• [TASK TO COMPLETE]: Reply with one number: the count of lines in the records below that hold "Annual".

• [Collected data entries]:
· · · ·

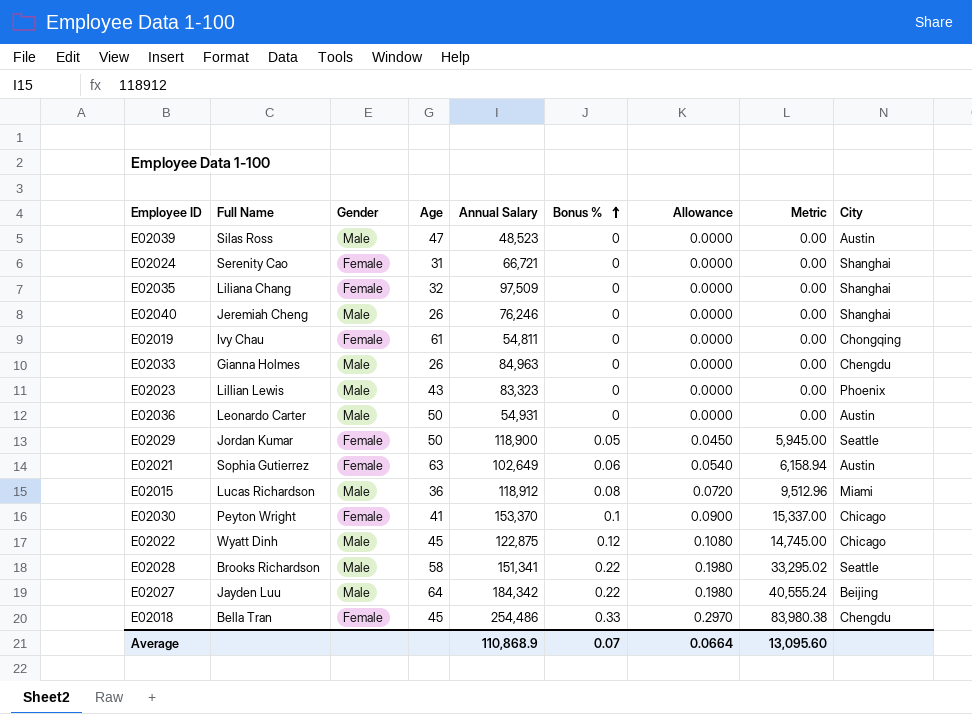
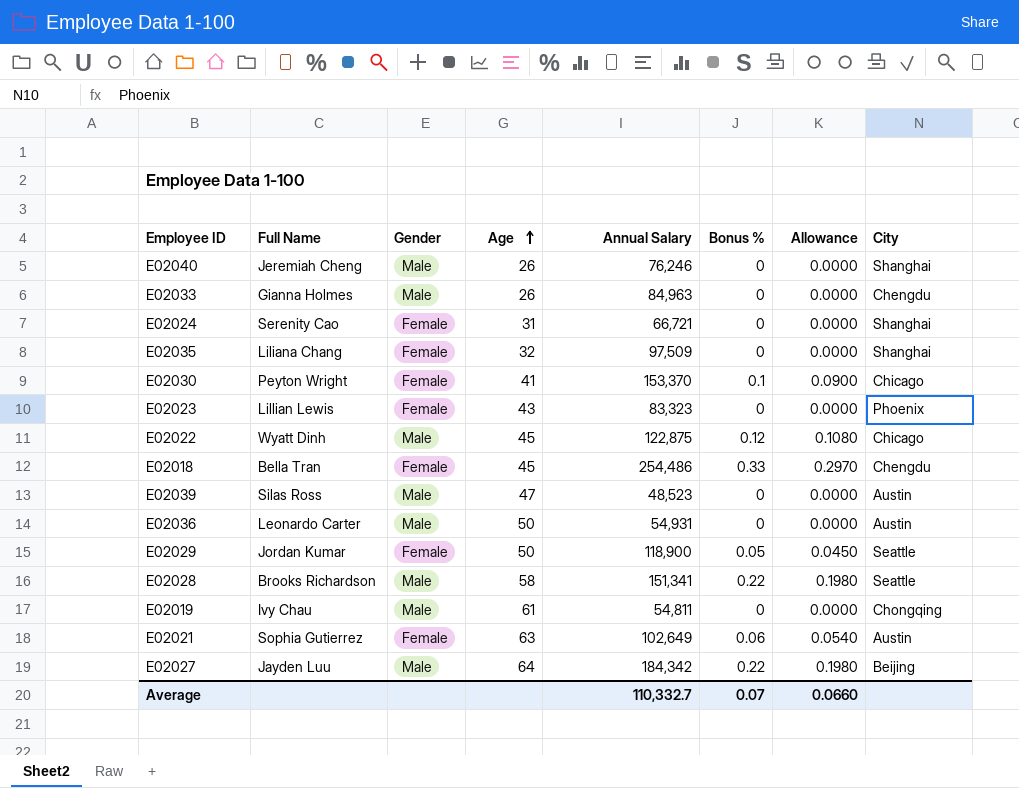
row order: Bonus % ascending -> Age ascending
column Metric | formula: [Annual Salary] * [Bonus %] -> none
row E02015: Lucas Richardson | Male | 36 | 118,912 | 0.08 | 0.0720 | 9,512.96 | Miami -> none
E02023 | Gender: Male -> Female
E02019 | Gender: Female -> Male
Average | Annual Salary: 110,868.9 -> 110,332.7
Average | Allowance: 0.0664 -> 0.0660

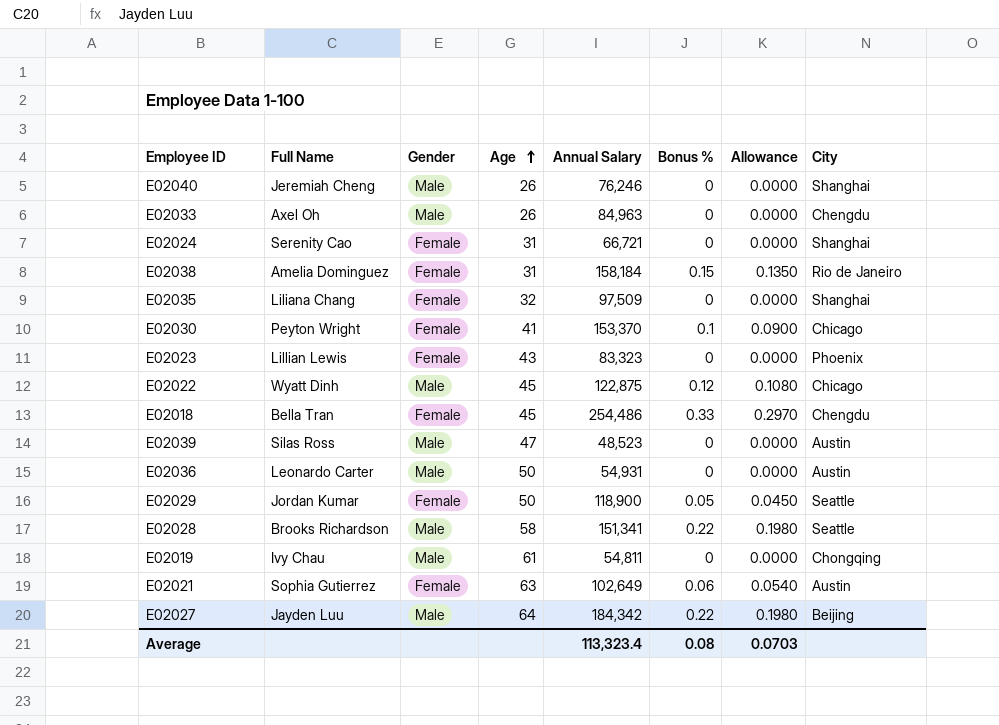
E02033 | Full Name: Gianna Holmes -> Axel Oh
row E02038: none -> Amelia Dominguez | Female | 31 | 158,184 | 0.15 | 0.1350 | Rio de Janeiro
Average | Annual Salary: 110,332.7 -> 113,323.4
Average | Bonus %: 0.07 -> 0.08
Average | Allowance: 0.0660 -> 0.0703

· · · ·

• [SOLUTION TO THIS PROBLEM]: 3